661
LOL
(thelemmy.club)
"We did it, Patrick! We made a technological breakthrough!"
A place for all those who loathe AI to discuss things, post articles, and ridicule the AI hype. Proud supporter of working people. And proud booer of SXSW 2024.
AI, in this case, refers to LLMs, GPT technology, and anything listed as "AI" meant to increase market valuations.
Is it my imagination or are LLMs actually getting less reliable as time goes on? I mean, they were never super reliable but it seems to me like the % of garbage is on the increase. I guess that's a combination of people figuring out how to game/troll the system, and AI companies trying to monetize their output. A perfect storm of shit.
As the internet content used to train LLMs contains more and more (recent) LLM output, the output quality feeds back into the training and impacts further quality down the line, since the model itself can't judge quality.
Let's do some math. There's a proper term for this math and some proper formula, but I wanna show how we get there.
To simplify the stochastic complexity, suppose an LLM's input (training material) and output quality can be modeled as a ratio of garbage. We'll assume that each iteration retrains the whole model on the output of the previous one, just to speed up the feedback effect, and that the randomisation produces some constant rate of quality deviation for each part of the input, that is: some portion of the good input produces bad output, while some portion of the bad input randomly generates good output.
For some arbitrary starting point, let's define that the rate is equal for both parts of the input, that this rate is 5% and that the initial quality is 100%. We can change these variables later, but we gotta start somewhere.
The first iteration, fed with 100% good input will produce 5% bad output and 95% good.
The second iteration produces 0.25% good output from the bad part of the input and 4.75% bad output from the good input, adding up to a net quality loss of 4.5 percentage points, that is: 9.5% bad and 90.5% good.
The third iteration has a net quality change of -4.05pp (86.45% good), the fourth -3.645pp (82.805%) and you can see that, while the quality loss is slowing down, it's staying negative. More specifically, rhe rate of change for each step is 0.9 times the previous one, and a positive number times a negative one will stay negative.
The point at which the two would even out, under the assumption of equal deviation on both sides, is at 50% quality: both parts will produce the same total deviation and cancel out. It won't actually reach that equilibrium, since the rate of decay will slow down the closer it gets, but if "close enough" works for LLMs, it'll do for us here.
Changing the initial quality won't change this much: A starting quality of 80% would get us steps of -3pp, -2.7pp, -2.43pp, the pattern is the same. The rate of change also won't change the trend, just slow it down or accelerate it. The perfect LLM that would perfectly replicate its input would still just maintain the initial quality.
So the one thing we could change mathemstically is the balance of deviation somehow, like reviewing the bad output and improving it before feeding it back. What would that do?
It would shift the resulting quality. At a rate of 10% deviation for bad input vs 5% for good input, the first step would still be -5pp, but the second would be 10%×5% - 5%×95% -4.25pp instead of -4.5pp, and the equilibrium would be at 66% quality instead. Put simply, if g is the rate of change towards good and b the rate towards bad, the result is an average quality of g÷(g+b).

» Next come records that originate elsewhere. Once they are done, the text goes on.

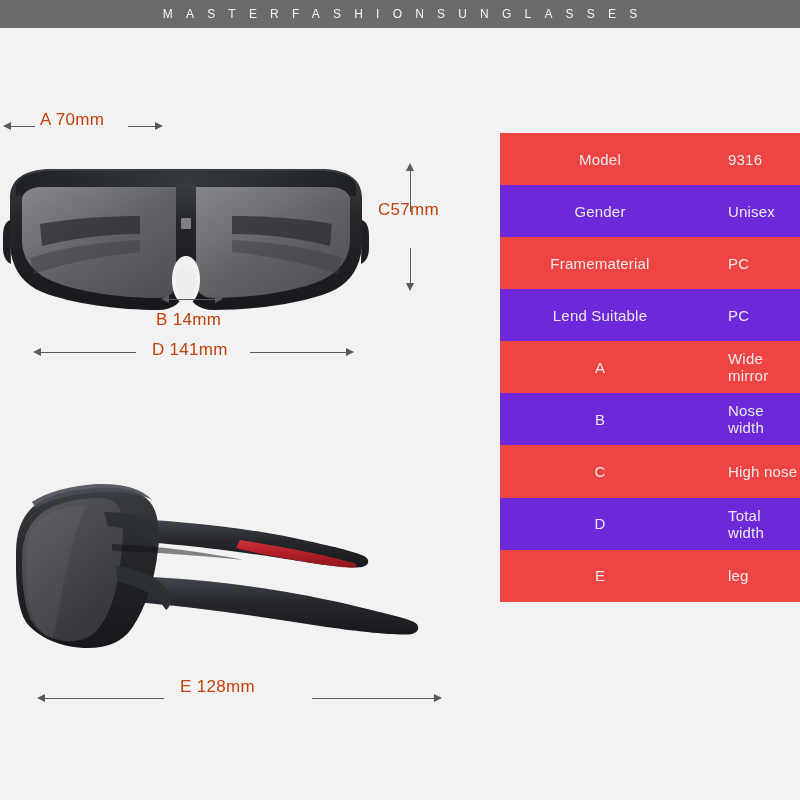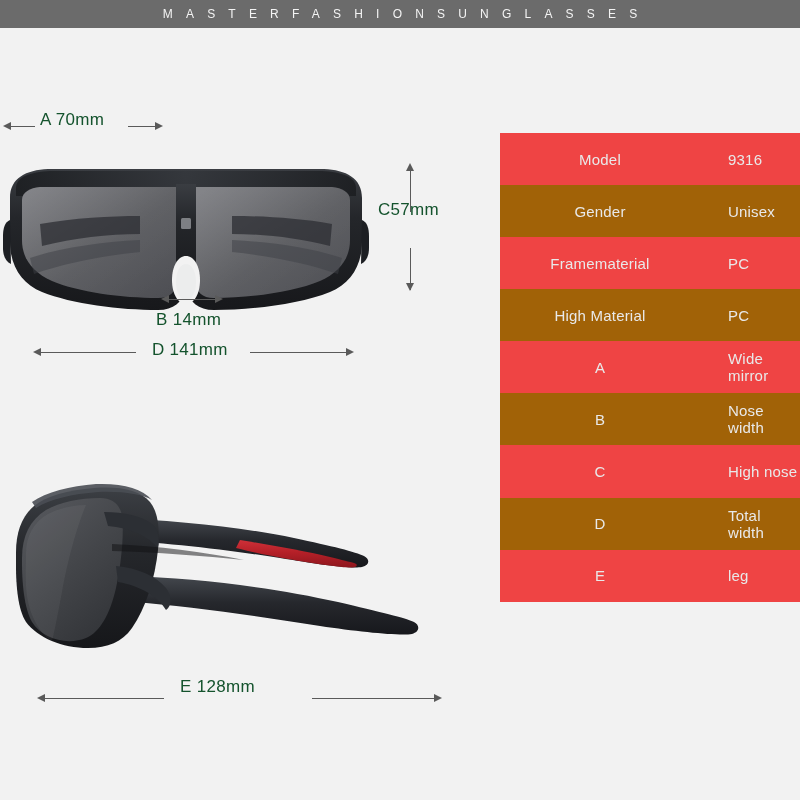--- a/index.html
+++ b/index.html
@@ -35,7 +35,7 @@
   
   .dim-label {
     position:absolute;
-    color:#14532d;
+    color:#c2410c;
     font-size:17px;
     white-space:nowrap;
     letter-spacing:.3px;

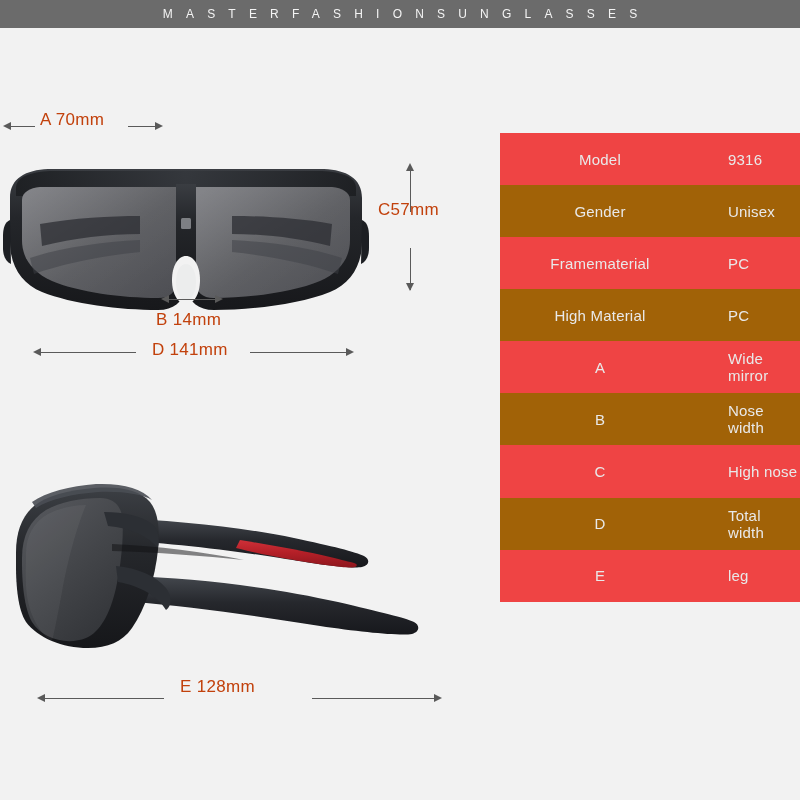--- a/index.html
+++ b/index.html
@@ -76,7 +76,7 @@
     width:100%;
   }
   .spec-row.odd  { background:#ef4444; }
-  .spec-row.even { background:#a16207; }
+  .spec-row.even { background:#6d28d9; }
   .spec-label {
     width:200px;
     text-align:center;

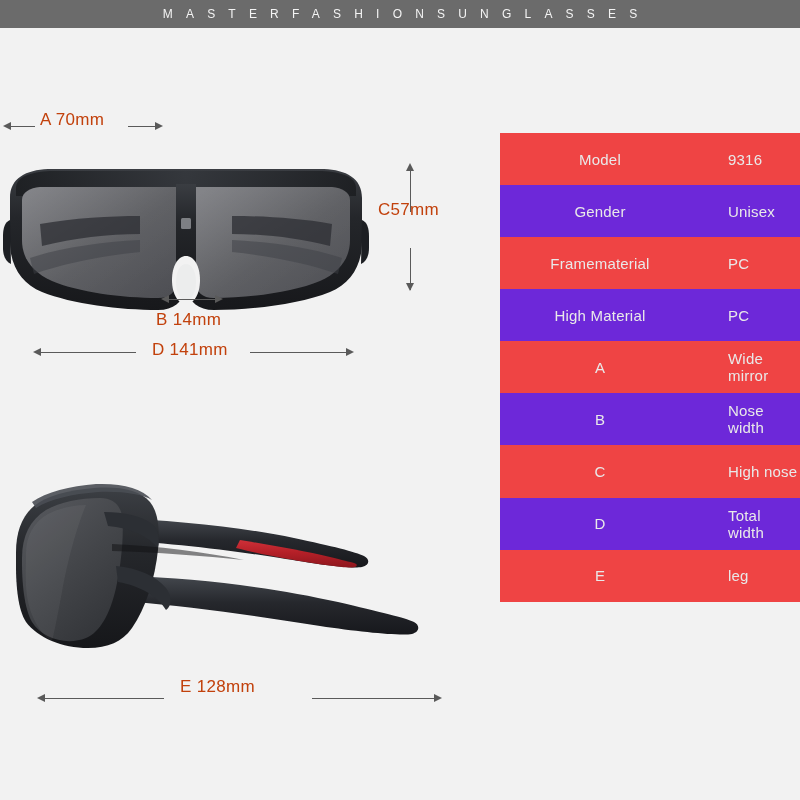--- a/index.html
+++ b/index.html
@@ -300,7 +300,7 @@
     </div>
 
     <div class="spec-row even">
-      <div class="spec-label">High Material</div>
+      <div class="spec-label">Lend Suitable</div>
       <div class="spec-value">PC</div>
     </div>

Of course, the assumptions we made initially don't entirely hold up to reality. For one, models probably aren't entirely retrained so the impact of sloppy feedback will be muted. Additionally, they're not just getting their output back, so the quality won't line up exactly. Rather, it'll be a mishmash of the output of other models and actual human content.
On one hand, that means that high-quality contributions by humans can compensate somewhat. On the other hand, you'd need a lot of high-quality human contributions to stem the tide of slop, and low-quality human content isn't helping. And I'm not sure the chance of accidentally getting something right despite poor training data is higher than that of missing some piece of semantic context humans don't understand and bullshitting up some nonsense. Finally, the more humans rely on AI, the less high-quality content they themselves will put out.
Essentially, the quality of GenAI content trained on the internet is probably going to ensloppify itself until it approaches some more or less stable level of shit. Human intervention can raise that level, advances in technology might shift things too, and maybe at some point, that level might approximate human quality.
That still won't make it smarter than humans, just faster. It won't make it more reliable for ~~randomly generating~~ "researching" facts, just more efficient in producing mistakes. And the most tragic irony of all?
The more people piss in the pool of training data, the more piss they'll feed their machines.
It was inevitable, when you need to train GPT on the entirety of the internet and the internet is becoming more and more AI hallucinations.
That is the point. Training an LLM on the entire internet never will be reliable, apart of the huge energy waste, not the same as training an LLM on specific tasks in science, medicine, biology, etc., with this they can turn in very usefull tools, as shown, presenting results in hours or minutes in investigations which in traditional way would have least years. AI algorrithm are very efficient in specific tasks, since the first chess computers which roasted even world champions.